Trauma Crânien
- Flavie Cortese
- Agathe Durastante, Gauthier Knobloch, Théo Maugué, Gabin Crossouard
- Felix Mital
RÉSUMÉ
Dans un espace suspendu, une femme retrouve trois hommes qu’elle a aimés. Elle écoute leurs récits, leurs versions, leurs mots. Entre humour discret, cynisme et émotion, Trauma crânien interroge ce qu’il reste des histoires d’amour une fois terminées, quand la parole devient la seule trace du lien.
note d’intention:
La pièce voit le jour autour d’une seule et même idée: le bilan amoureux dans toute sa complexité, sa splendeur, son désordre et sa douceur. Les relations amoureuses sont un lieu commun dans lequel le silence a autant d’impact que les mots. L’écriture s’est donc tournée vers une femme quasi silencieuse ayant laissé la parole à trois de ces hommes. Trois histoires qui dirigent la narration, racontées par ces sexes masculins. Trois histoires qu’une seule femme suit sans prendre la place qui est la sienne: celle d’une femme éraflée par ces hommes.
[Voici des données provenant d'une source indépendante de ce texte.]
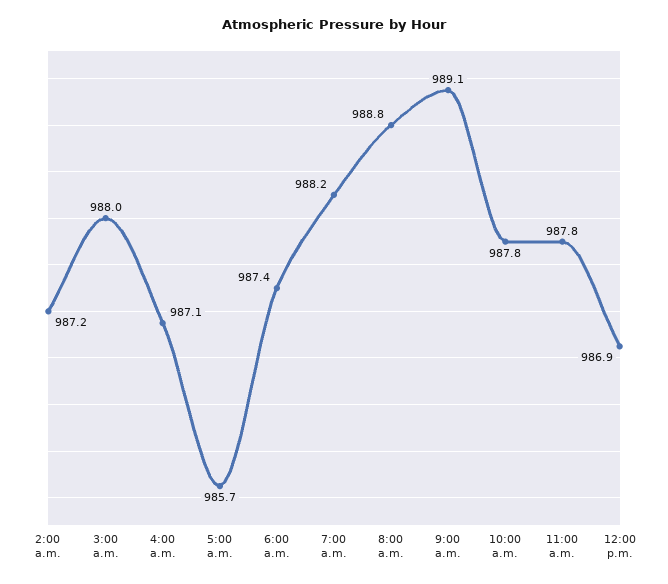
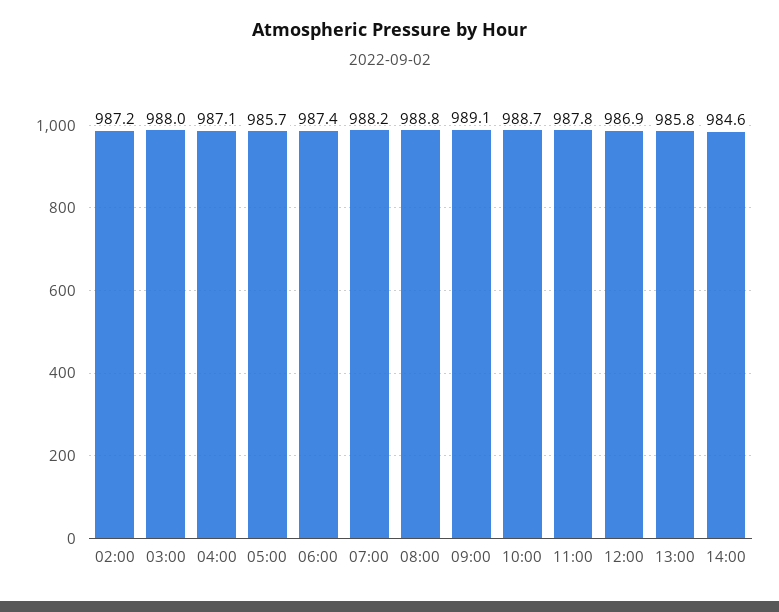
10:00 a.m.: 987.8 -> 988.7
13:00: none -> 985.8
14:00: none -> 984.6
Volontairement, la confrontation entre eux quatre se passe sans aucun jugement de morale. Laisser le flou sur les responsabilités de chacun dans l’échec de ces relations et des blessures infligées était crucial dans le processus d’écriture. La femme attend les mots, mais ne finit que par constater la vacuité de leurs paroles, qui ne répareront jamais, qui ne rassureront jamais, qui ne consoleront jamais. Elle laisse ( volontairement) aux hommes la direction de la narration demeurant celle sans qui rien ne serait advenu. Elle est leur centre, le centre de la pièce, le centre de tout. Qui utilise qui? C’est une question à laquelle Trauma Crânien ne répondra pas.
la mise en scène
La conviction d’éviter toute fioriture dans l’écriture de Trauma Crânien s’est concrétisée par le choix de placer ce texte dans un plateau nu, débarrassé de tout artifice. En effet, la nécessité s’est très vite imposée de laisser seuls les mots et les corps et ainsi leur donner toute leur puissance et leur présence, sans que les acteurs, comme les spectateurs puissent s’appuyer sur des éléments littéraux qui anesthésieraient les propos au plateau. Le plus important, ce n’est pas ce que l’on voit, mais ce que l’on attend. Les mots se suffisent à eux même: ce sont eux qui occupent l’espace.